In [None]:
import os 
import tarfile 
import urllib
DOWNLOAD_ROOT = "https://raw.githubusercontent.com/ageron/handson-ml2/master/" 
HOUSING_PATH = os.path.join("datasets", "housing") 
HOUSING_URL = DOWNLOAD_ROOT + "datasets/housing/housing.tgz"

In [None]:
def fetch_housing_data(housing_url=HOUSING_URL, housing_path=HOUSING_PATH):
    os.makedirs(housing_path, exist_ok=True)
    tgz_path = os.path.join(housing_path, "housing.tgz")
    urllib.request.urlretrieve(housing_url, tgz_path)
    housing_tgz = tarfile.open(tgz_path)
    housing_tgz.extractall(path=housing_path)
    housing_tgz.close()

fetch_housing_data()

In [None]:
import pandas as pd
def load_housing_data(housing_path=HOUSING_PATH):    
    csv_path = os.path.join(housing_path, "housing.csv")
    return pd.read_csv(csv_path) 

In [None]:
housing = load_housing_data()
housing.head()

In [None]:
housing.info()

In [None]:
#Ocean proximity is a categorical attribute.
housing["ocean_proximity"].value_counts()

In [None]:
#Describe method to show summary of numerical attributes.
housing.describe()
#The count of total_bedrooms is 20,433 not 20640.Some districts are missing this attribute

In [None]:
#Another quick way to get a feel of the data you are dealing with is to plot a histogram for each numerical attribute. 

import matplotlib.pyplot as plt 
housing.hist(bins=50, figsize=(20,15)) 
plt.show()
#If you observe median_income, they are scaled to 15 for higher values and 0.5 to lower values
#Median age and median_income are also capped.Ml algorithms may learn that those attributes will never go beyong that limit. Collect proper labels for the districts or remove those districts
#Histograms are tail-heavy, bit harder for ML algorithms to detect patterns


In [None]:
#create a test set
import numpy as np 
def split_train_test(data, test_ratio):
      shuffled_indices = np.random.permutation(len(data))
      test_set_size = int(len(data) * test_ratio)
      test_indices = shuffled_indices[:test_set_size] 
      train_indices = shuffled_indices[test_set_size:]
      return data.iloc[train_indices], data.iloc[test_indices] 
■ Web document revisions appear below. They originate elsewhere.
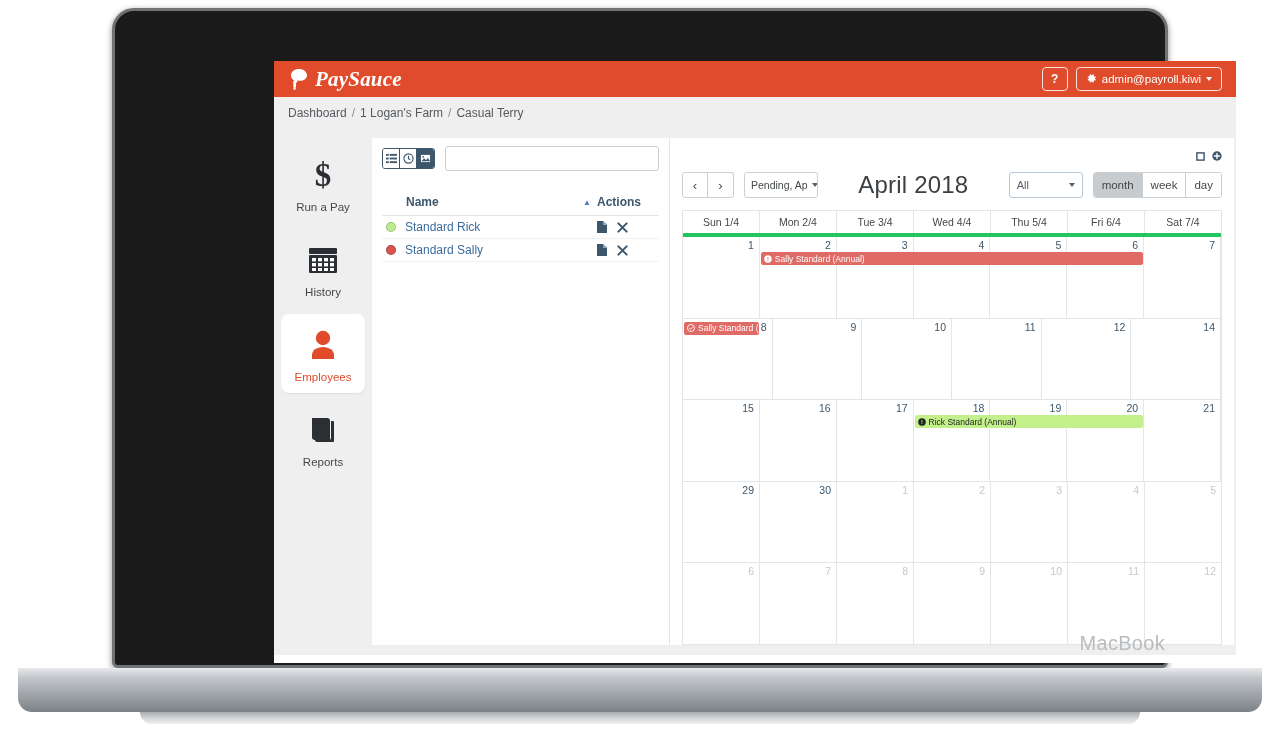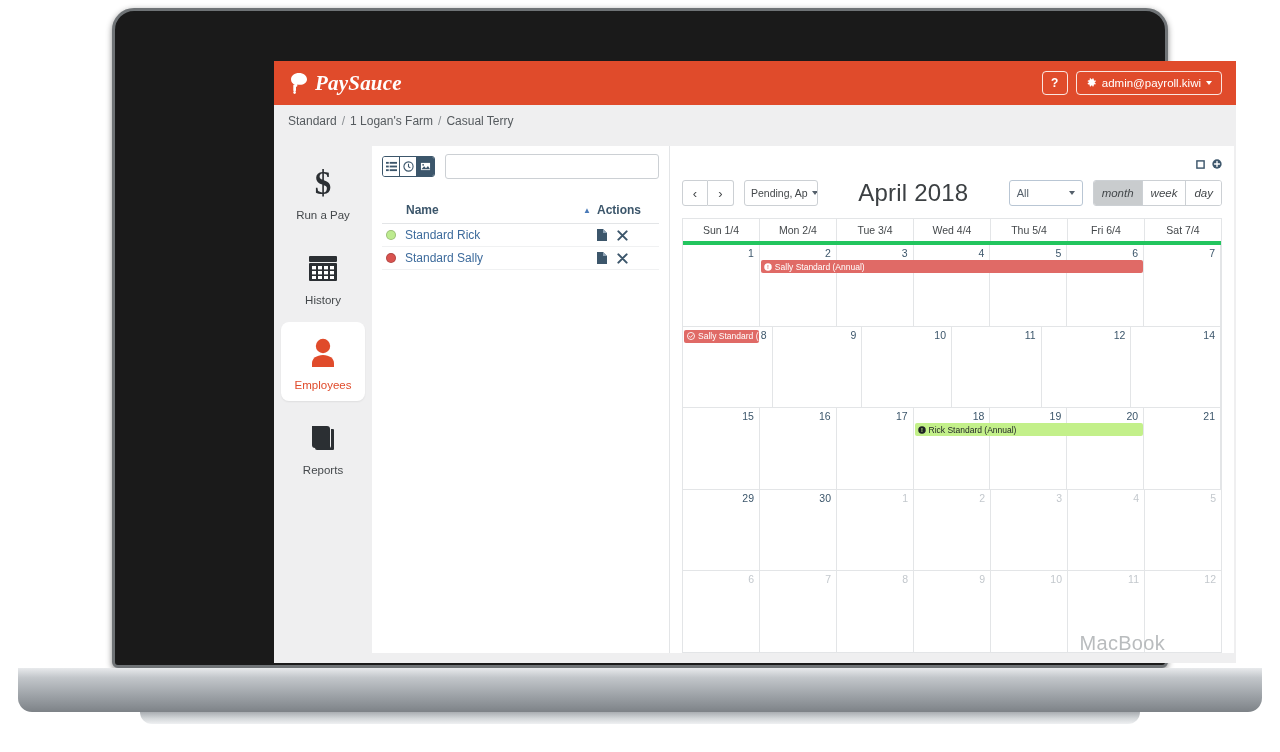--- a/index.html
+++ b/index.html
@@ -66,7 +66,7 @@
   
   .app-header {
     position: relative;
-    height: 44px;
+    height: 36px;
     background: #e04b2b;
     display: flex; align-items: center;
     padding: 0 14px;

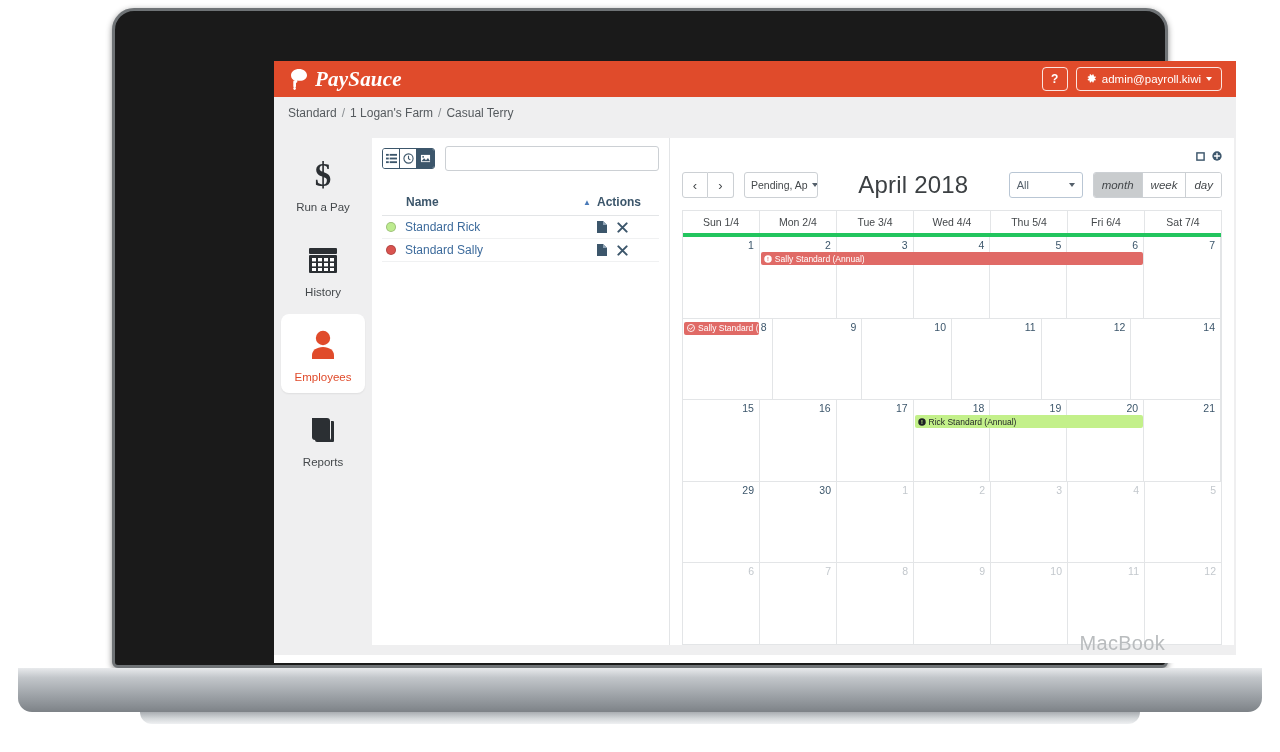--- a/index.html
+++ b/index.html
@@ -278,7 +278,7 @@
       </div>
 
       <div class="breadcrumb-bar">
-        <span class="crumb">Standard</span>
+        <span class="crumb">Dashboard</span>
         <span class="crumb-sep">/</span>
         <span class="crumb">1 Logan's Farm</span>
         <span class="crumb-sep">/</span>

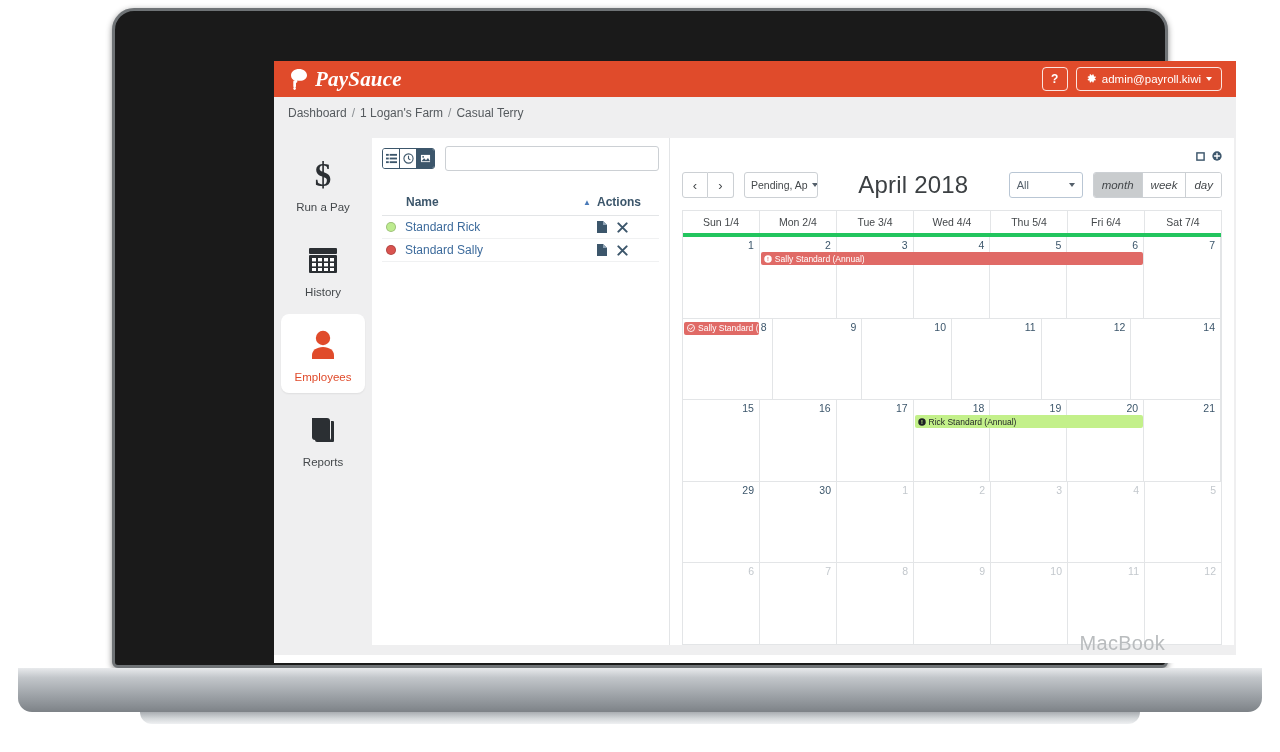--- a/index.html
+++ b/index.html
@@ -208,7 +208,7 @@
     height: 24px; padding: 0 8px; background: #fff;
     font-size: 11.5px; color: #44484b;
     display: flex; align-items: center;
-    border-right: 1px solid #ccd0d4; cursor: pointer; font-style: italic;
+    border-right: 1px solid #ccd0d4; cursor: pointer;
   }
   .view-btn:last-child { border-right: none; }
   .view-btn.active { background: #c9ccce; }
train_set, test_set = split_train_test(housing, 0.2) 
len(train_set)      

In [None]:
len(test_set) 

In [None]:
from sklearn.model_selection import train_test_split
train_set, test_set = train_test_split(housing, test_size=0.2, random_state=42) 

In [None]:
#median income is a very important attribute to predict median housing prices. pd.cut() function is used to create an income category with five categories( 1 to 5)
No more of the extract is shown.